◆ Your objective ◆
Each line in the material below, starting at the one that contains "padding: 28px 33px" and ending at the one that contains "html: <div> <span>Failed</span>", should be repeated exactly; the pictures should not.

◆ Entries shown ◆
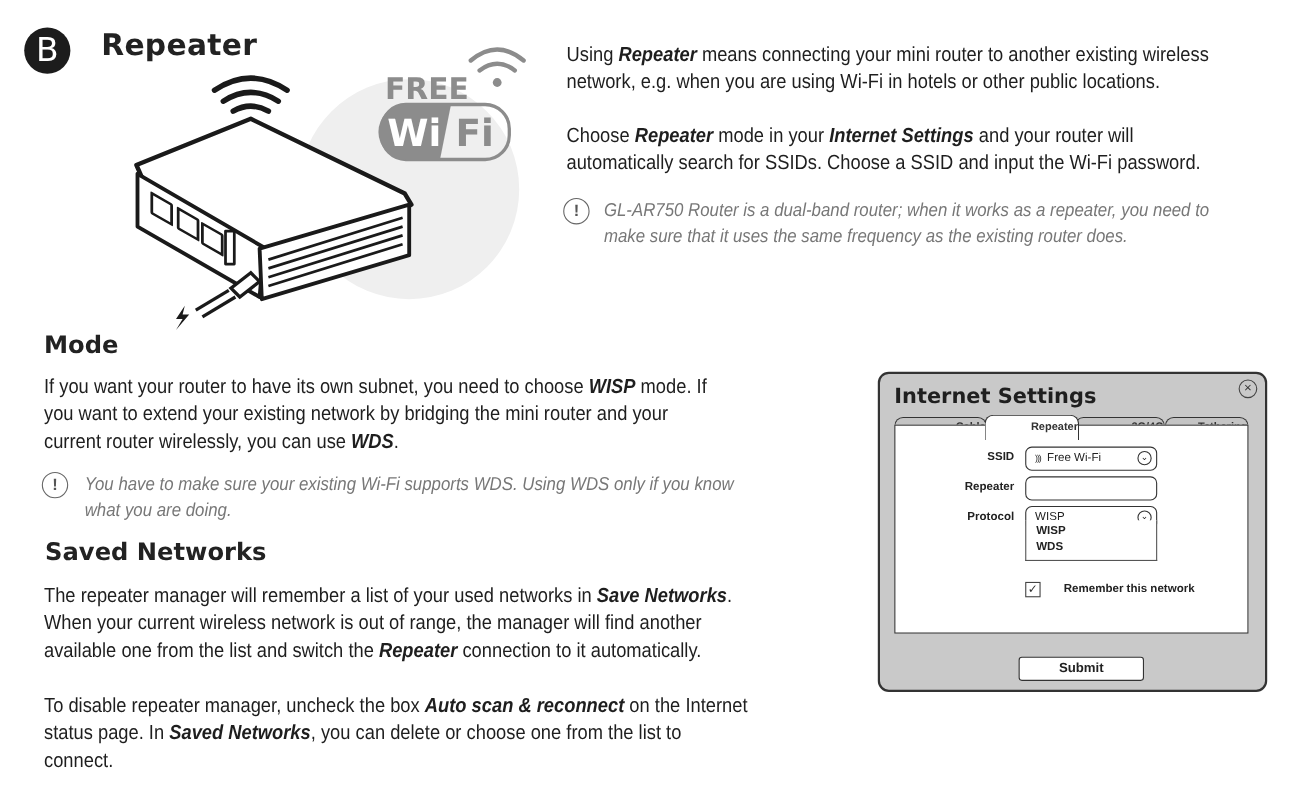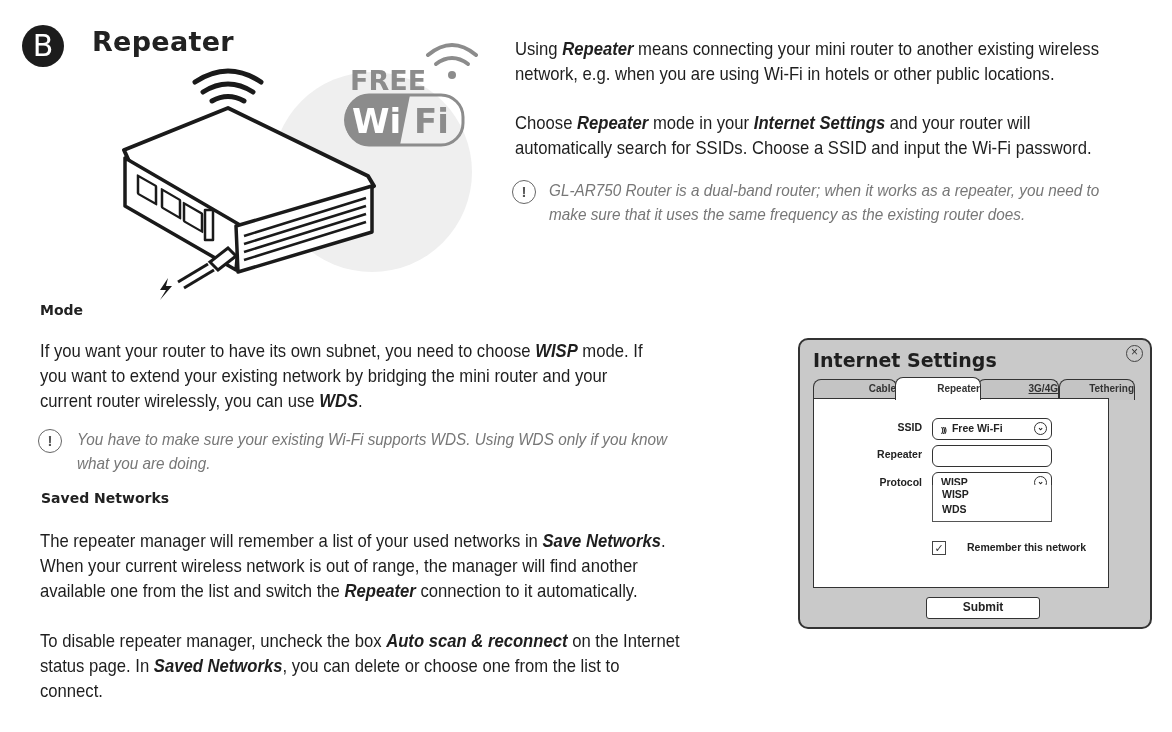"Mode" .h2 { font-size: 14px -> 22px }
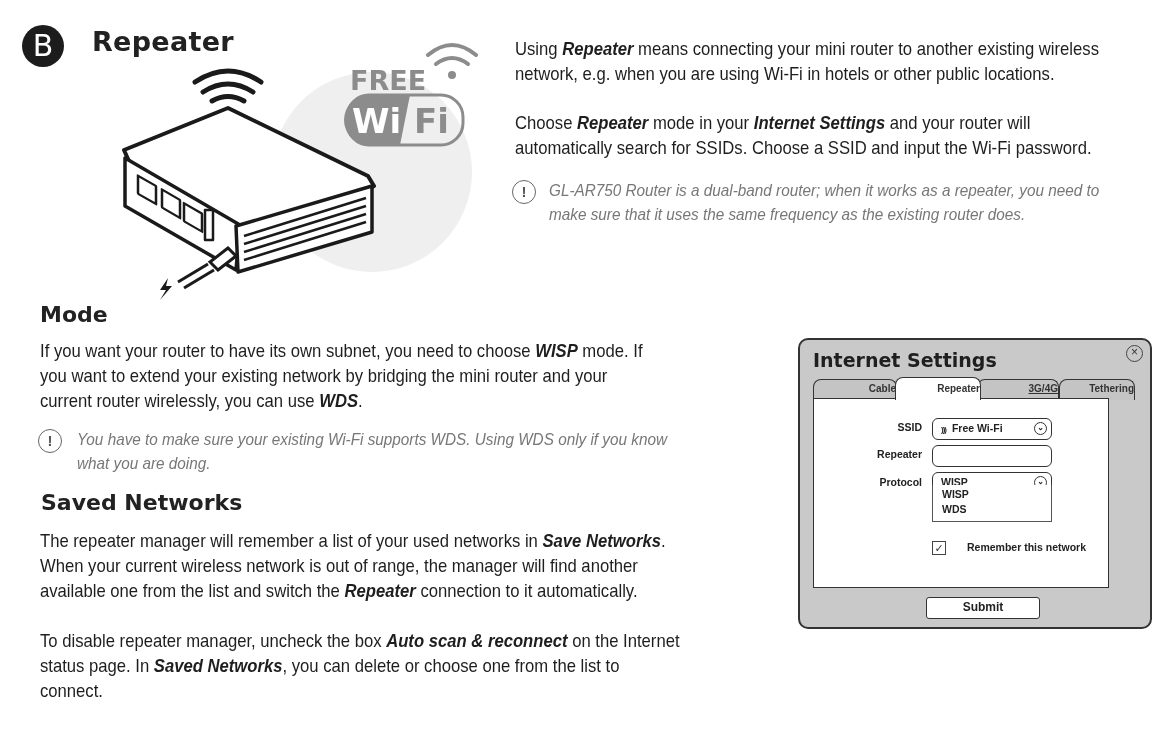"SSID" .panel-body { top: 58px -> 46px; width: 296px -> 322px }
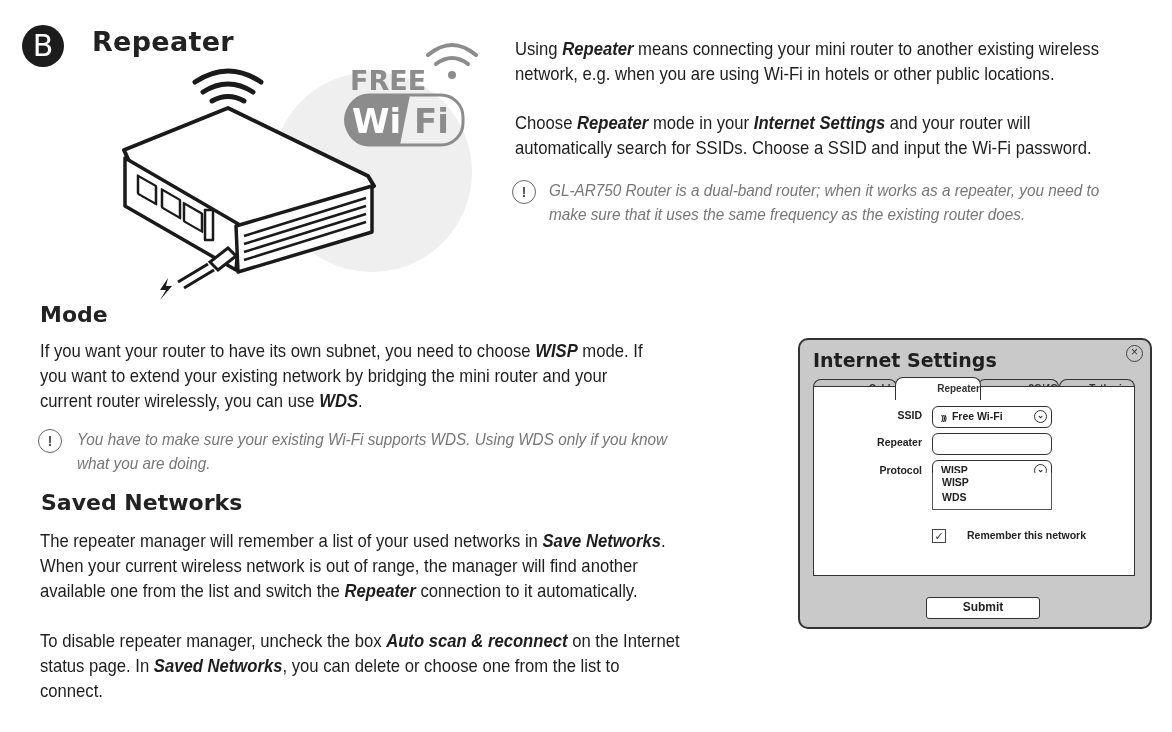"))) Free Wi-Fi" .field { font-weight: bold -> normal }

---

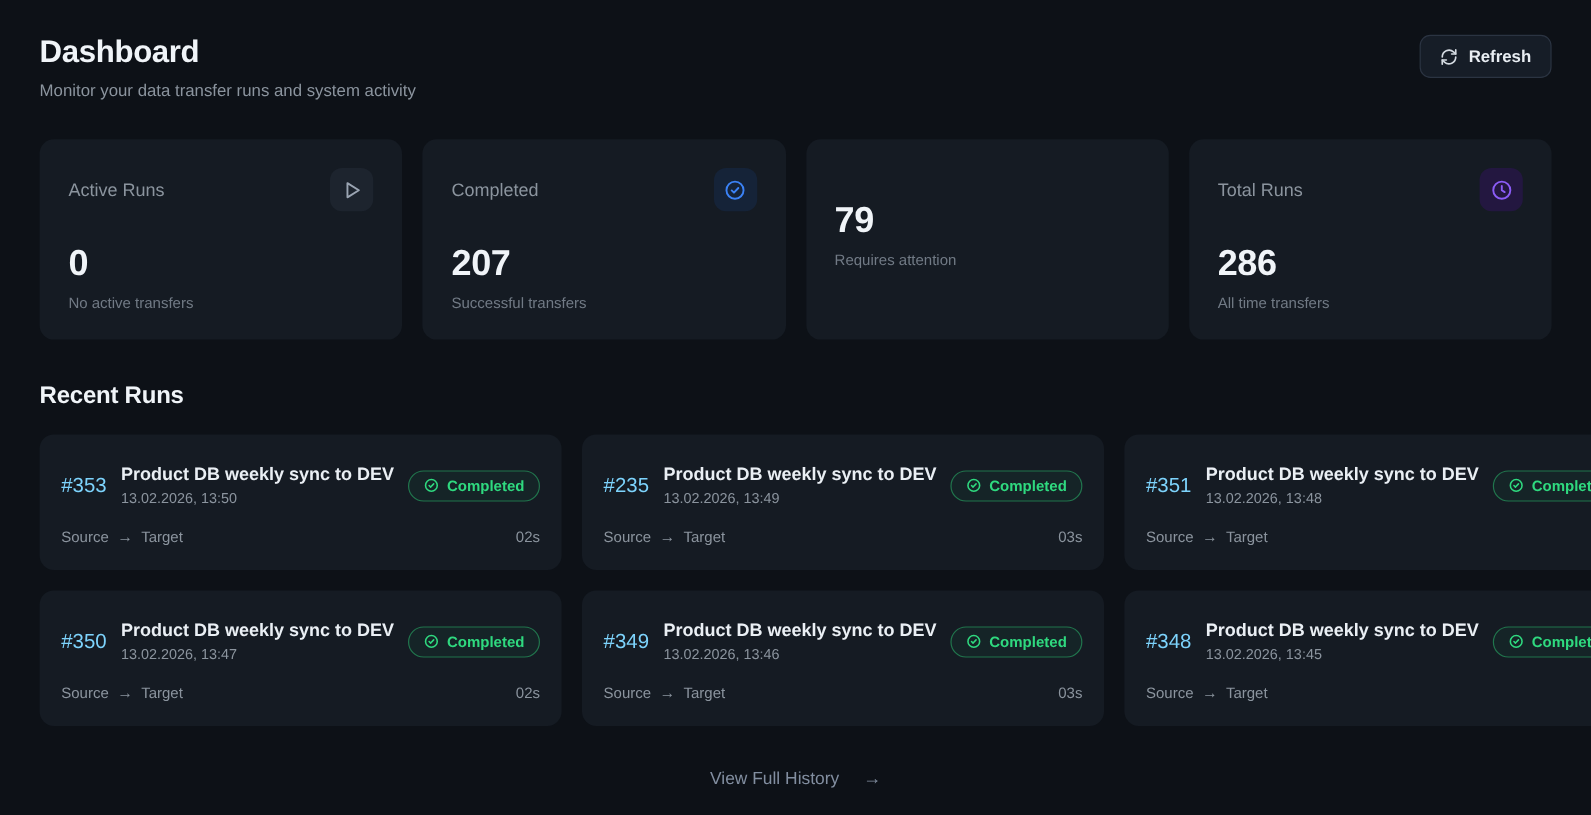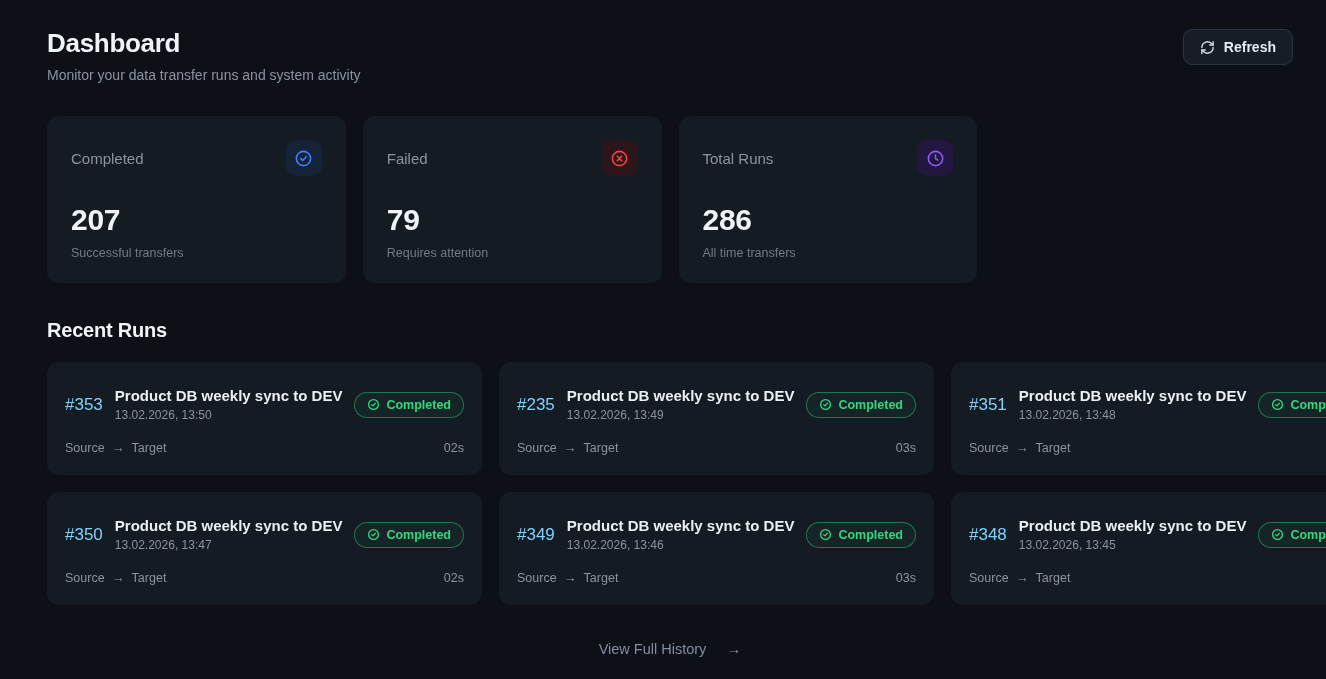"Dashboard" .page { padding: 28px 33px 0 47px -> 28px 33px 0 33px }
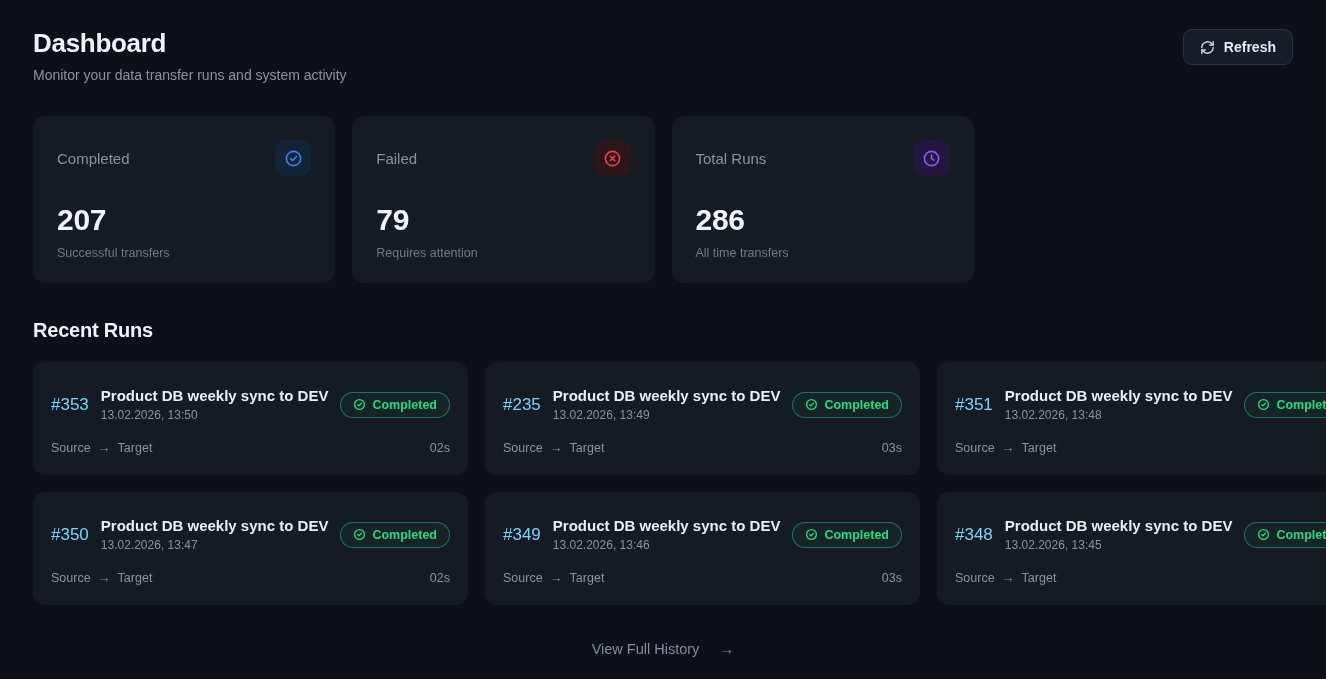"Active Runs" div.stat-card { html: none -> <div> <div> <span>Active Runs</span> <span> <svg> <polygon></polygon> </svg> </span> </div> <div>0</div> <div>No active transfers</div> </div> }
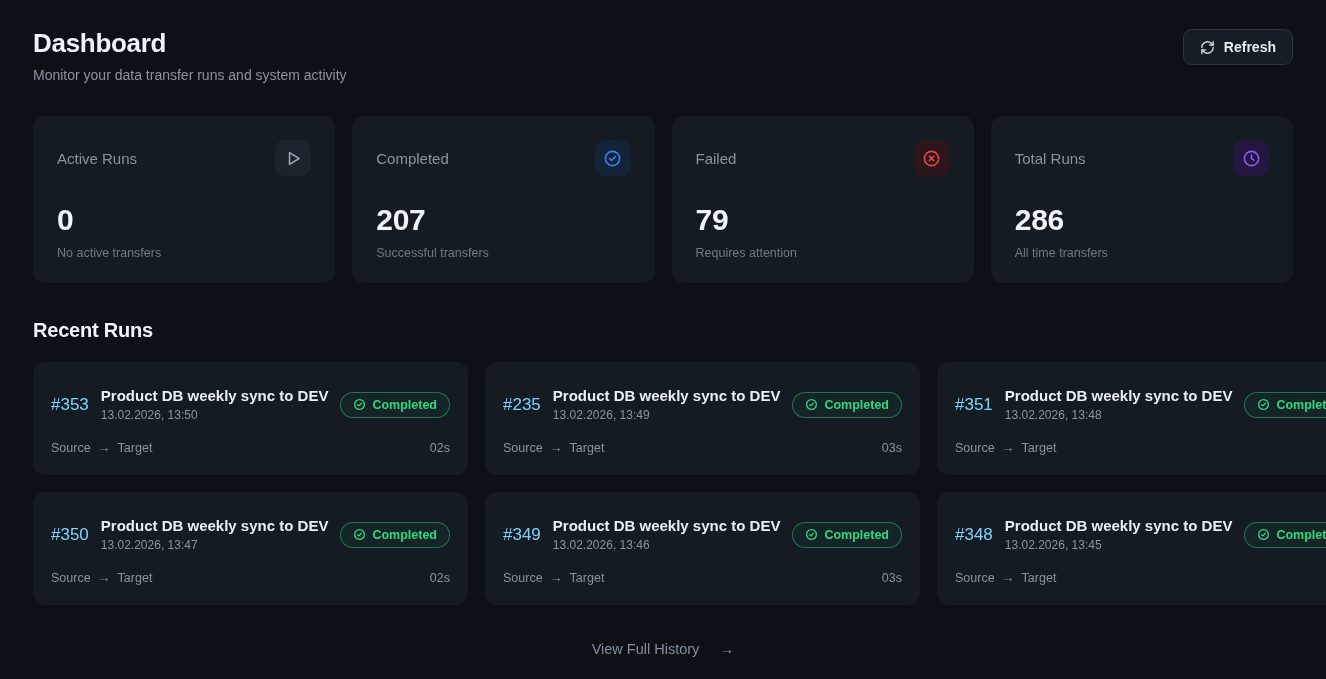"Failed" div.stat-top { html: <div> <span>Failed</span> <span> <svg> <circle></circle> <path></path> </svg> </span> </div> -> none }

◆ The answer ◆
"Dashboard" .page { padding: 28px 33px 0 47px -> 28px 33px 0 33px }
"Active Runs" div.stat-card { html: none -> <div> <div> <span>Active Runs</span> <span> <svg> <polygon></polygon> </svg> </span> </div> <div>0</div> <div>No active transfers</div> </div> }
"Failed" div.stat-top { html: <div> <span>Failed</span> <span> <svg> <circle></circle> <path></path> </svg> </span> </div> -> none }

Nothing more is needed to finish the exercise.